◆ **TASK STATEMENT**: There is material below. Print exactly the lines starting at the line with "(410, 293) none -> (472, 229) //" and ending at the line with "(574, 455) none", ends included, and no others.

◆ **RECORDS SHOWN**:
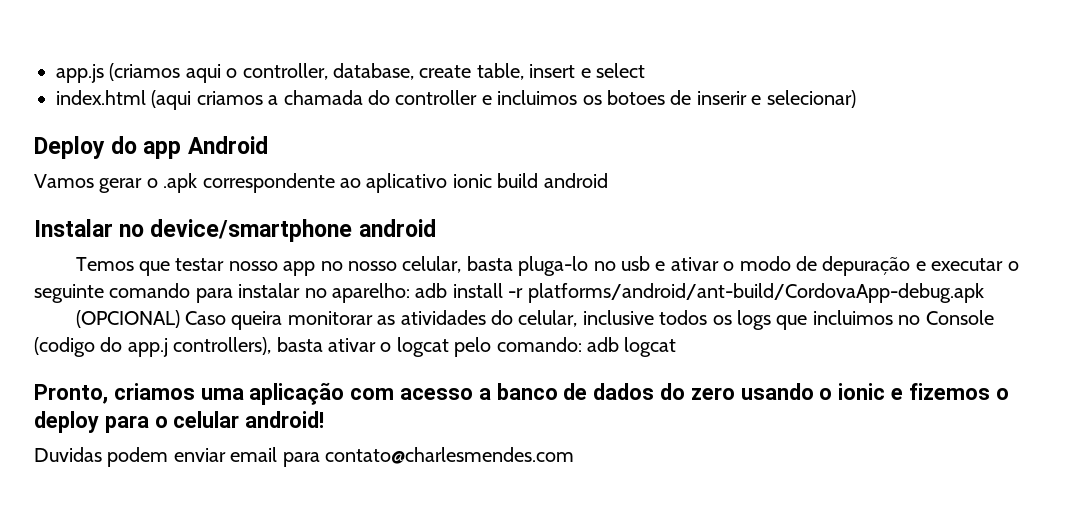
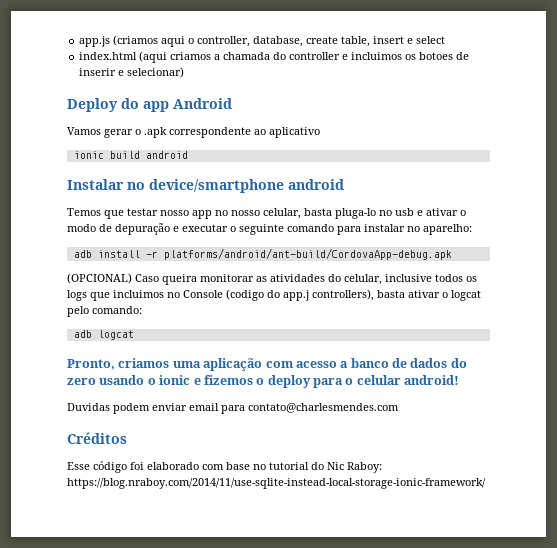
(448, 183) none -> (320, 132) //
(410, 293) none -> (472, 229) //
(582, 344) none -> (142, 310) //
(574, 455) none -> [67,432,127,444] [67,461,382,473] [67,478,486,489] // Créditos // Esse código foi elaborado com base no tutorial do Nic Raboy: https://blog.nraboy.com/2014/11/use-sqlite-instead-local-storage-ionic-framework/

...

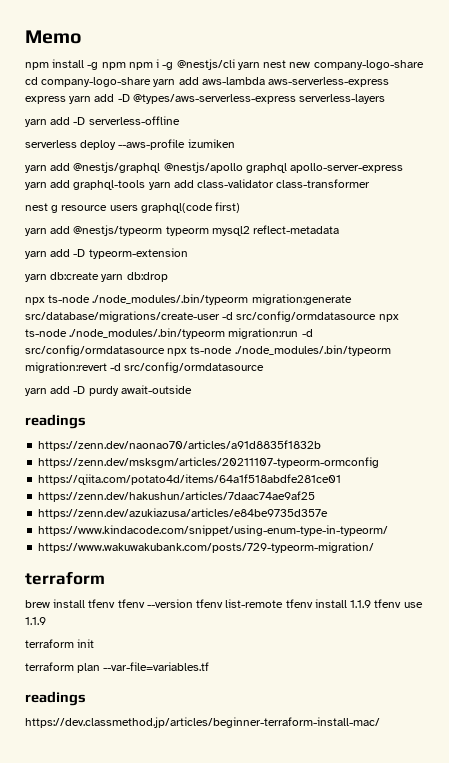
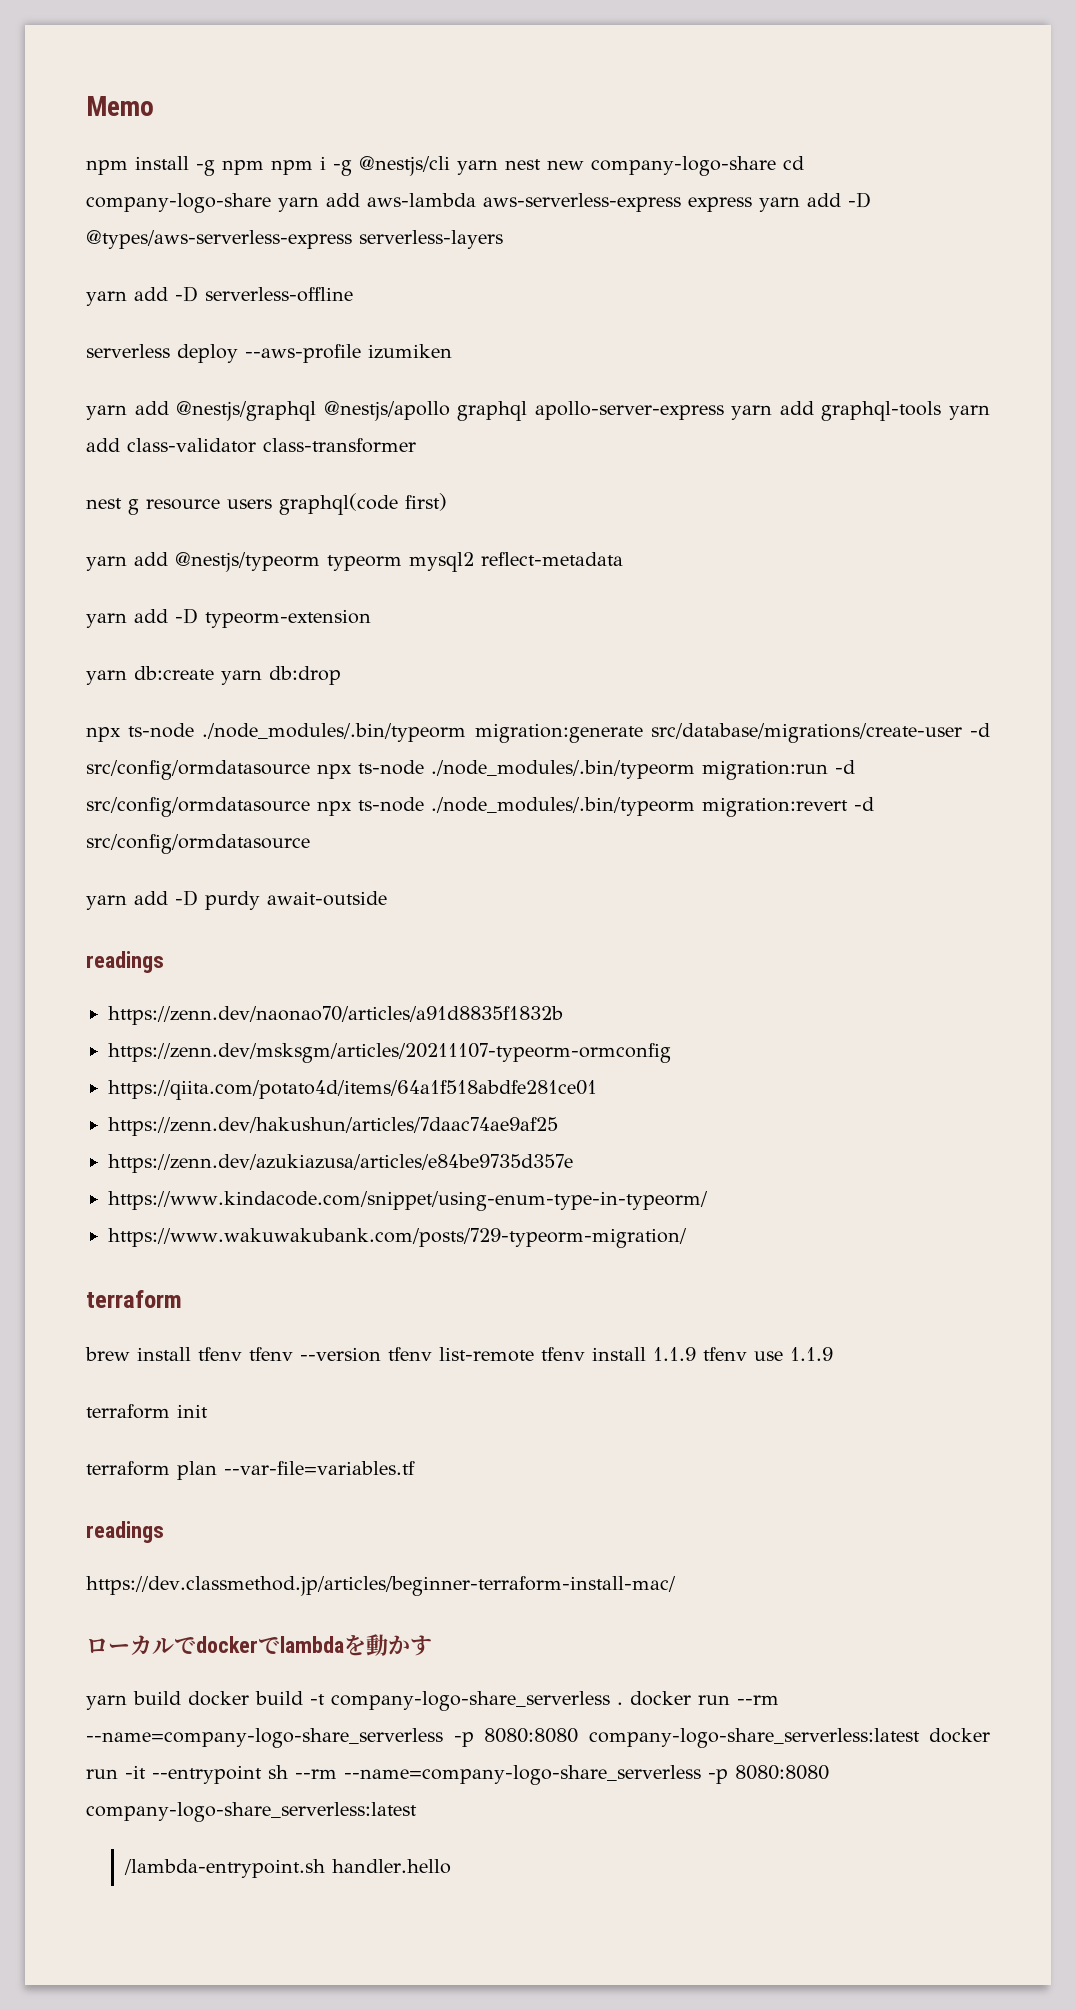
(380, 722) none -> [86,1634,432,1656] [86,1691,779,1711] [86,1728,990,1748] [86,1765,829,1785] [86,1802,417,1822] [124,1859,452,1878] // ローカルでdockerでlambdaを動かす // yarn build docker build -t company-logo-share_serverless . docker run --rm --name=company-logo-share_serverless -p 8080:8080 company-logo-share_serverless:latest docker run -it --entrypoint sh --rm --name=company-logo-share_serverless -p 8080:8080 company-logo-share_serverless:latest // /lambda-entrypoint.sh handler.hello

◆ **SOLUTION TO THIS PROBLEM**:
(410, 293) none -> (472, 229) //
(582, 344) none -> (142, 310) //
(574, 455) none -> [67,432,127,444] [67,461,382,473] [67,478,486,489] // Créditos // Esse código foi elaborado com base no tutorial do Nic Raboy: https://blog.nraboy.com/2014/11/use-sqlite-instead-local-storage-ionic-framework/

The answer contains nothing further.